Entries provided:
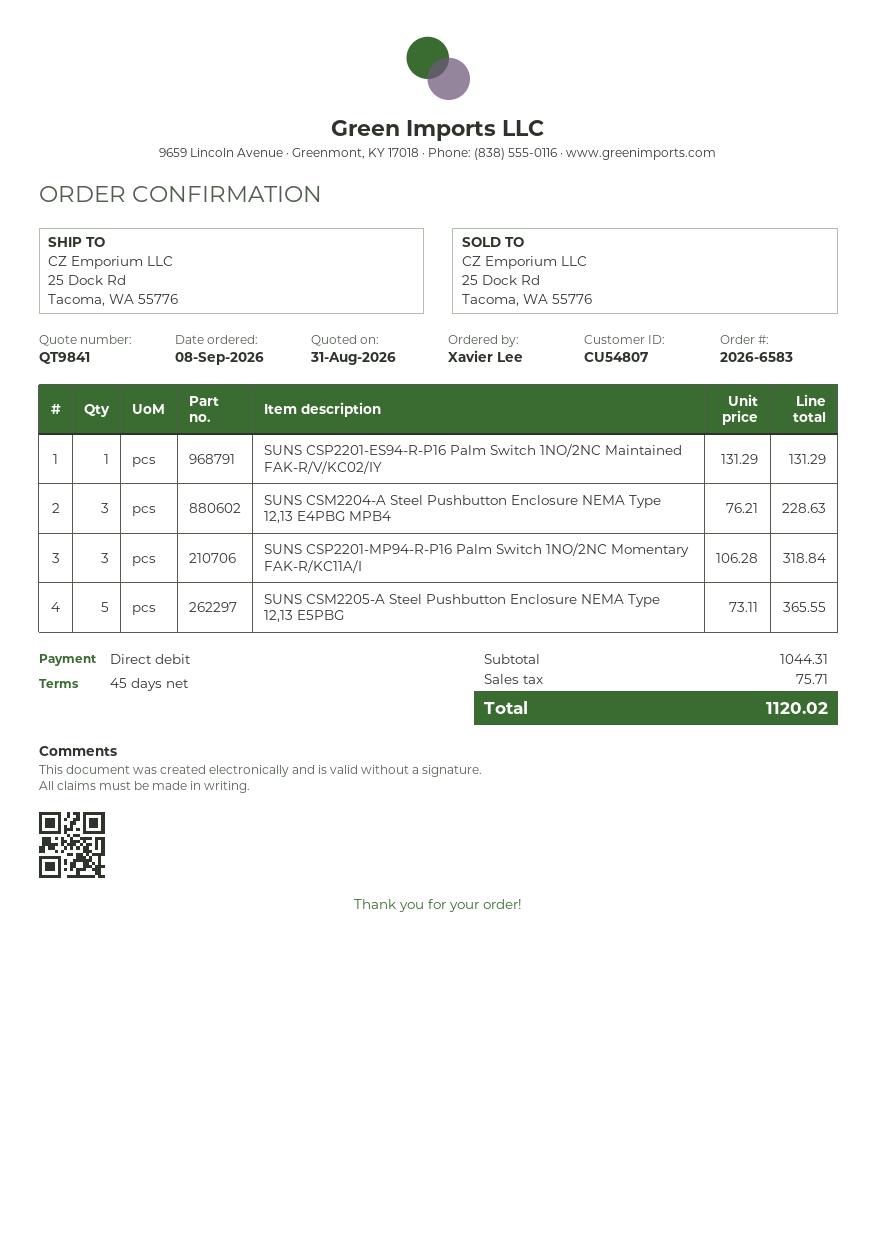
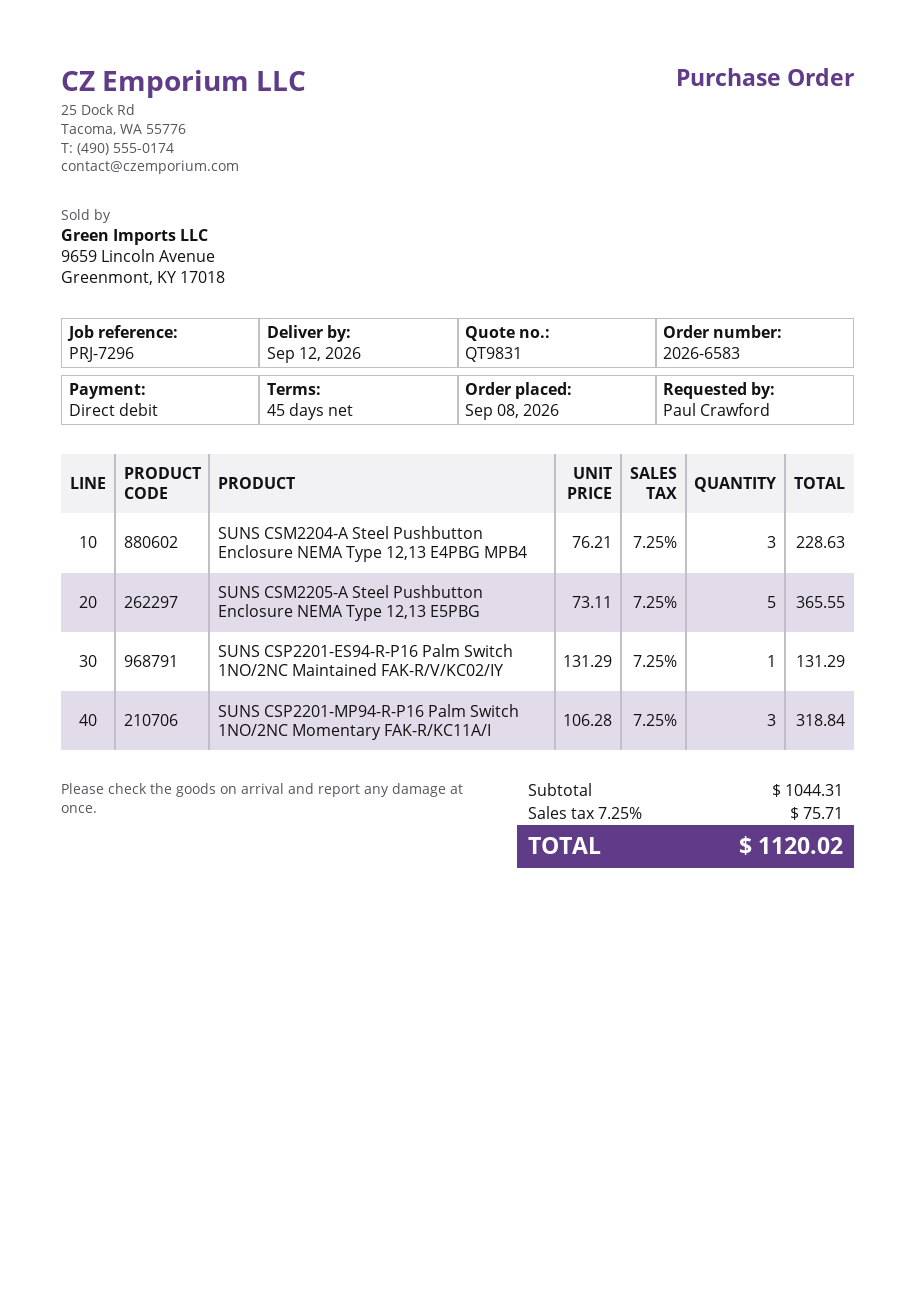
quote number: QT9841 -> QT9831
ordered by: Xavier Lee -> Paul Crawford

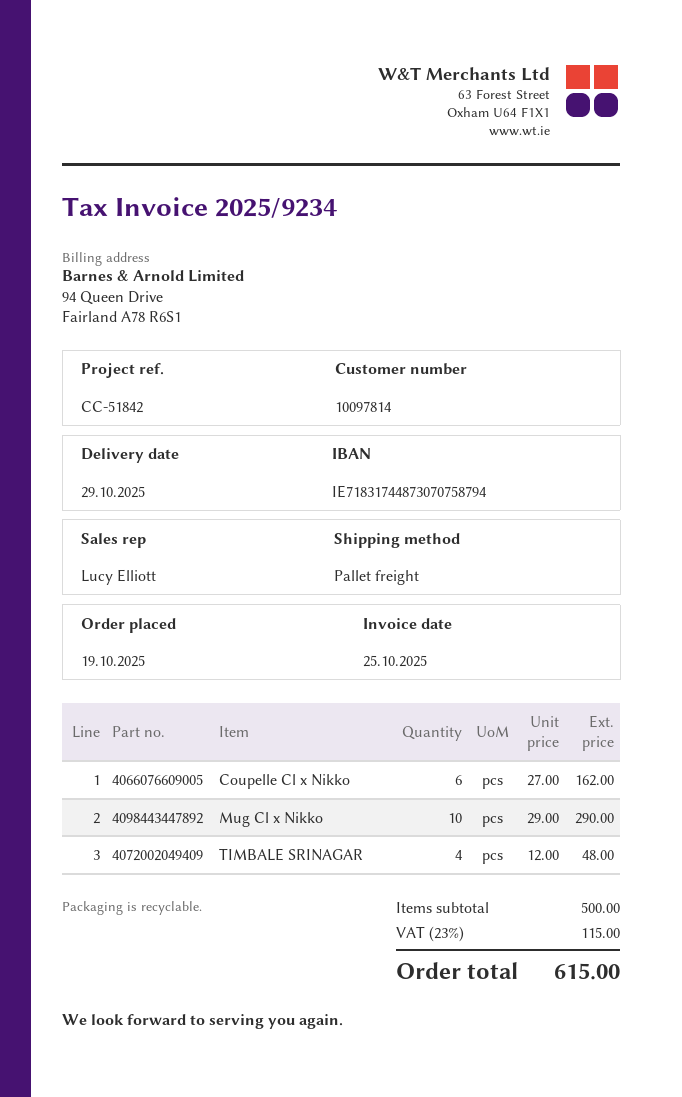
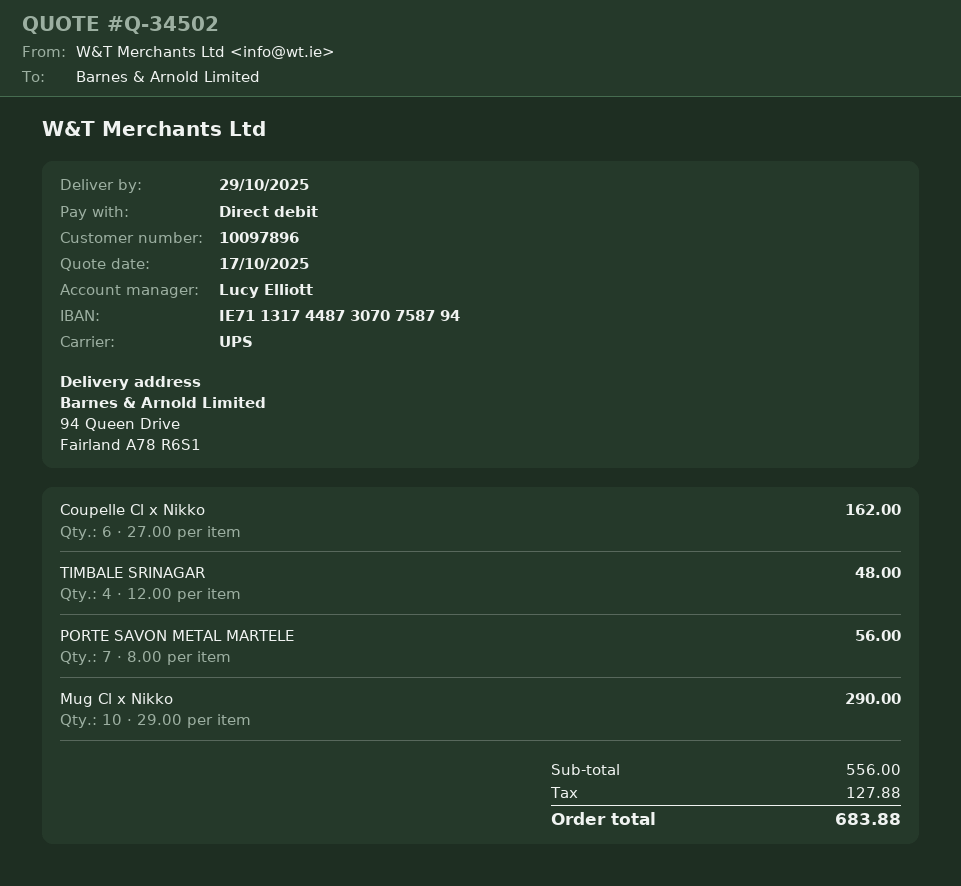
customer number: 10097814 -> 10097896
bank account: IE71831744873070758794 -> IE71131744873070758794
shipping method: pallet freight -> UPS
PORTE SAVON METAL MARTELE: none -> 7 x 8.00 = 56.00
subtotal: 500.00 -> 556.00
tax: 115.00 -> 127.88
total: 615.00 -> 683.88

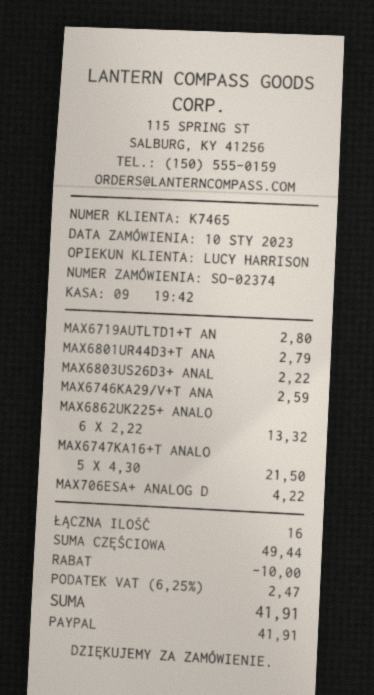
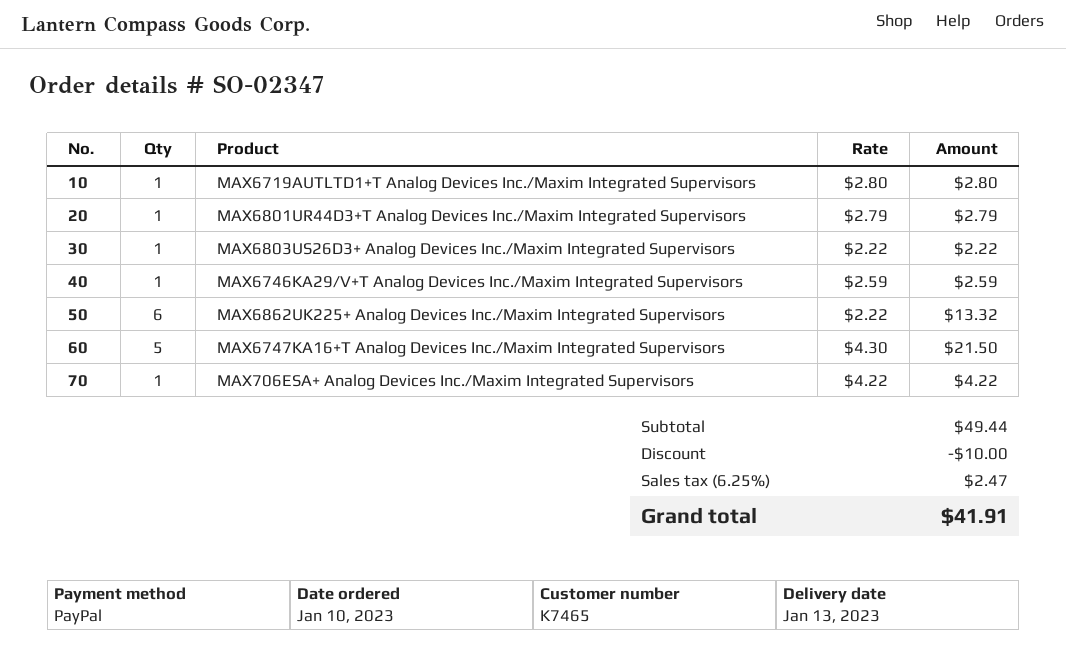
order number: SO-02374 -> SO-02347

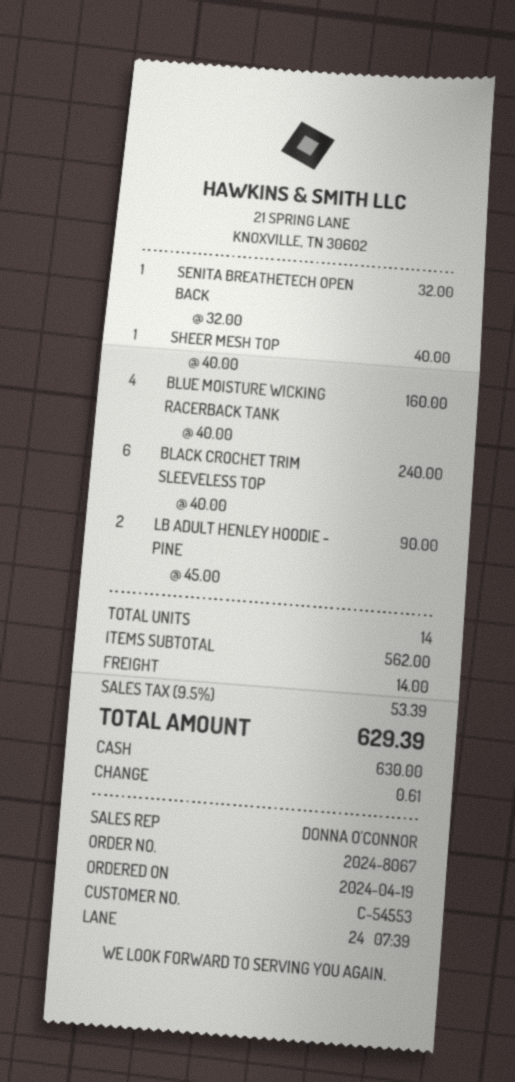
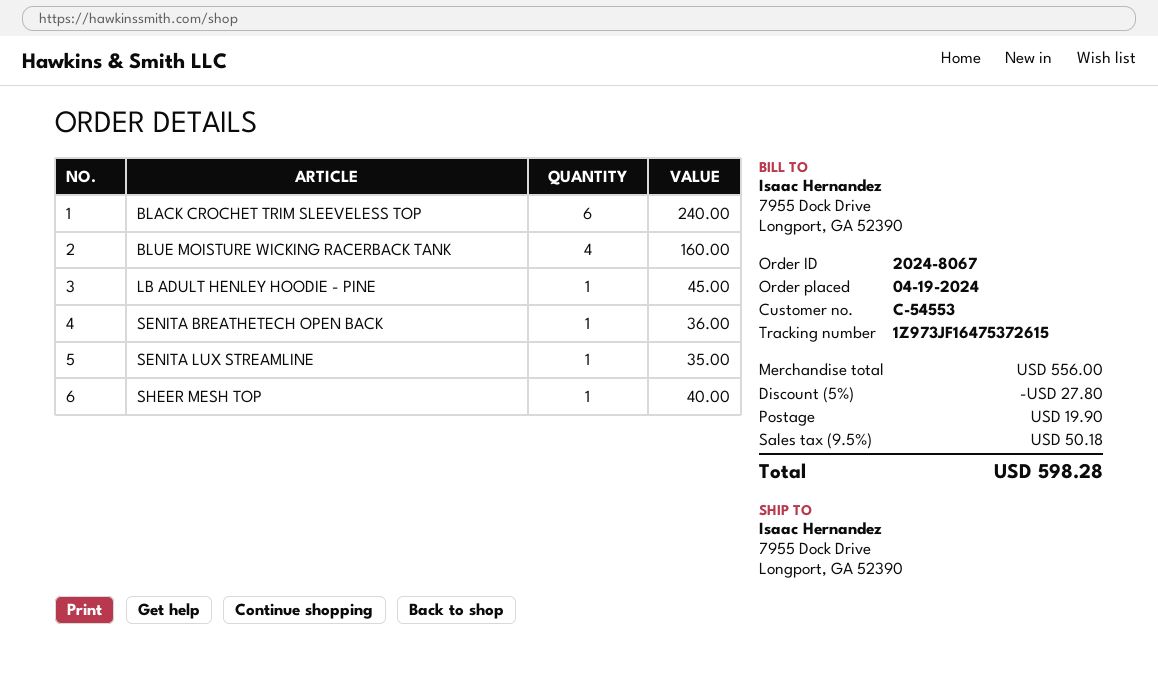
SENITA BREATHETECH OPEN BACK: 1 for 32.00 -> 1 for 36.00
LB ADULT HENLEY HOODIE - PINE: 2 for 90.00 -> 1 for 45.00
SENITA LUX STREAMLINE: none -> 1 for 35.00
subtotal: 562.00 -> 556.00
discount: none -> 5% = 27.80
shipping: 14.00 -> 19.90
tax: 9.5% = 53.39 -> 9.5% = 50.18
total: 629.39 -> 598.28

Work instructions: Print the whole listing above once more, word for word, without its pictures.

Solution:
quote number: QT9841 -> QT9831
ordered by: Xavier Lee -> Paul Crawford

customer number: 10097814 -> 10097896
bank account: IE71831744873070758794 -> IE71131744873070758794
shipping method: pallet freight -> UPS
PORTE SAVON METAL MARTELE: none -> 7 x 8.00 = 56.00
subtotal: 500.00 -> 556.00
tax: 115.00 -> 127.88
total: 615.00 -> 683.88

order number: SO-02374 -> SO-02347

SENITA BREATHETECH OPEN BACK: 1 for 32.00 -> 1 for 36.00
LB ADULT HENLEY HOODIE - PINE: 2 for 90.00 -> 1 for 45.00
SENITA LUX STREAMLINE: none -> 1 for 35.00
subtotal: 562.00 -> 556.00
discount: none -> 5% = 27.80
shipping: 14.00 -> 19.90
tax: 9.5% = 53.39 -> 9.5% = 50.18
total: 629.39 -> 598.28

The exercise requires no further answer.